I had heard of Monisha Rajesh’s book “Around India in 80 Trains” at the Jaipur Literature Festival. This was last month. I was completely taken by it and had to read it. I had heard great things about it from friends, however was not willing to form my opinion before reading it. I have finally gotten around to reading it and the book and the writing left me speechless and sometimes with a strange smile on my face. When books do that to you, you know that you are with a great read. There is no other explanation and I am aware that it happens to most people. Writers who evoke these feelings need to be lauded – plenty of times if need be.
“Around India in 80 Trains” as the title suggests, is just that. Monisha decided one fine day to undertake these journeys. The thought occurred when she saw an ad/article on how some Indian airlines could now reach 80 cities. So she decided to explore the railroads of the country, through 80 trains with her co-passenger, whom she calls Passepartout (based on the characters in Jules Verne’s book, Around the World in Eighty Days). This book is about their journeys throughout the country.
One might wonder: So what is so unique about this book? There is nothing of significance. However, you are incorrect when you think that. Monisha’s ties with the country are unique and the reader only can come to know of this, if he or she wants to read the book (though she is born and brought up in the UK). It is these ties that make her sometimes question what she has come to love about the country and sometimes also change her beliefs to some extent.
The book is part-travelogue and part-memoir, which makes it even a better read, compared to the other travelogues. The descriptions are wry and sometimes hilariously alive. When she speaks of the people she meets, what she sees, what she breathes and what she eats, Monisha makes you a part of the scenery. You aren’t just a reader then. You get involved in the book. To me, that is the highlight of any writing. The writing is clear and not complex and worked for me superbly. She speaks of religion, of habits, of customs, the way people are and how they think of things. She makes you see your country through different eyes, and for once, I was amazed and ashamed of how little I knew and there is so much to see here. That thought is still germinating and eating me away somewhere.

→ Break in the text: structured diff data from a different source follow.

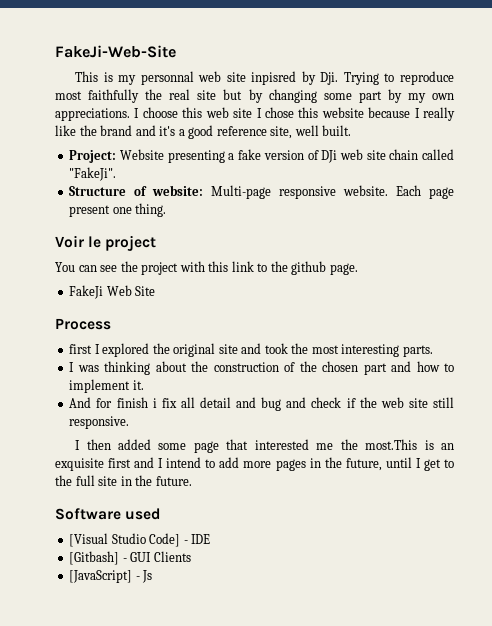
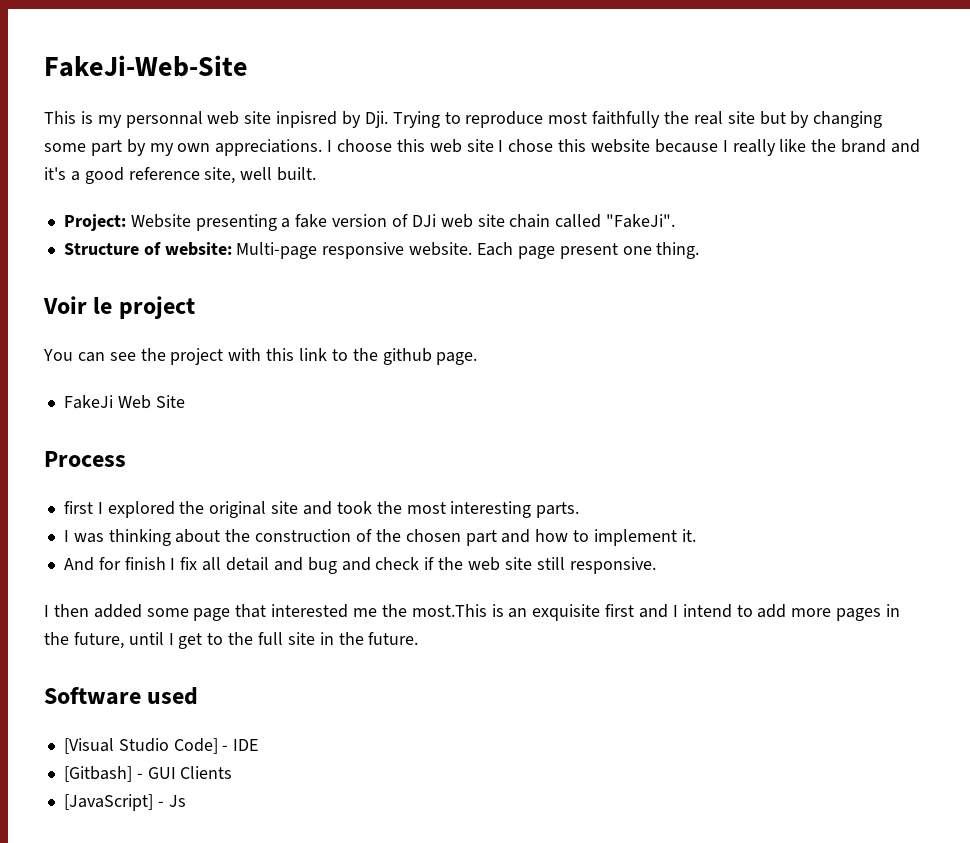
[152,398,157,408] i -> [170,558,176,570] I

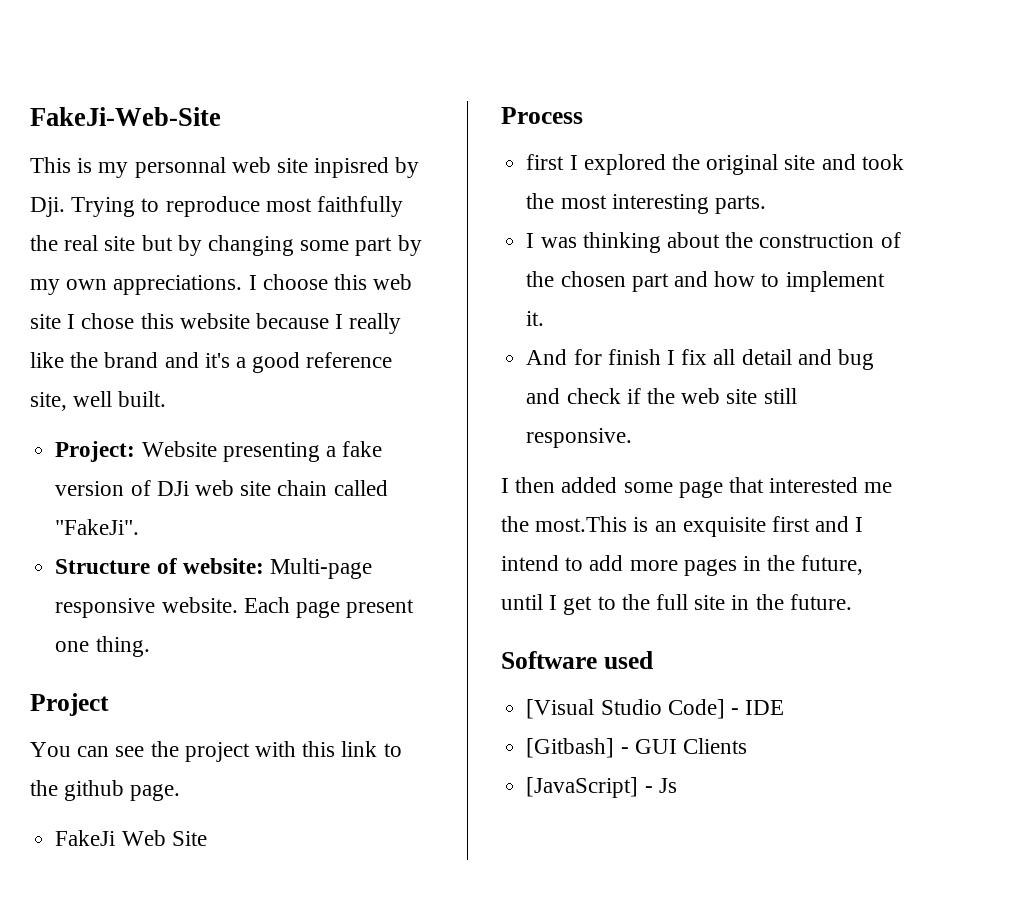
[43,296,195,319] Voir le project -> [30,693,109,716] Project

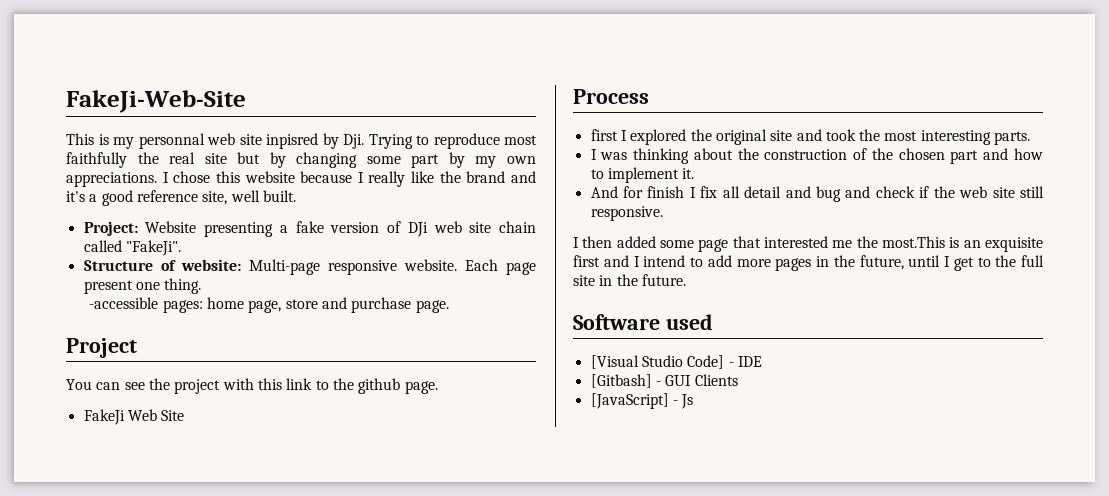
[262,274,413,290] [30,314,76,329] choose this web site I -> (169, 177) none
(150, 646) none -> [89,297,449,313] // -accessible pages: home page, store and purchase page.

“Around India in 80 Trains” also makes you see trains differently. The different kinds present in the country and how each of them is so different from the other. As residents of the country, we do not see the charm that they possess (no matter how little at times). In fact, I do not even know how many of us would be willing to undertake such a journey. I for one am so tempted to, sure, after reading the book. It almost feels like something that needs to be done, to experience life and the wonders and sometimes mishaps (as it happened with Monisha in the book) that it has to offer. This was my last read for this month and I am so happy that I ended with this one. It was the perfect icing on the reading cake.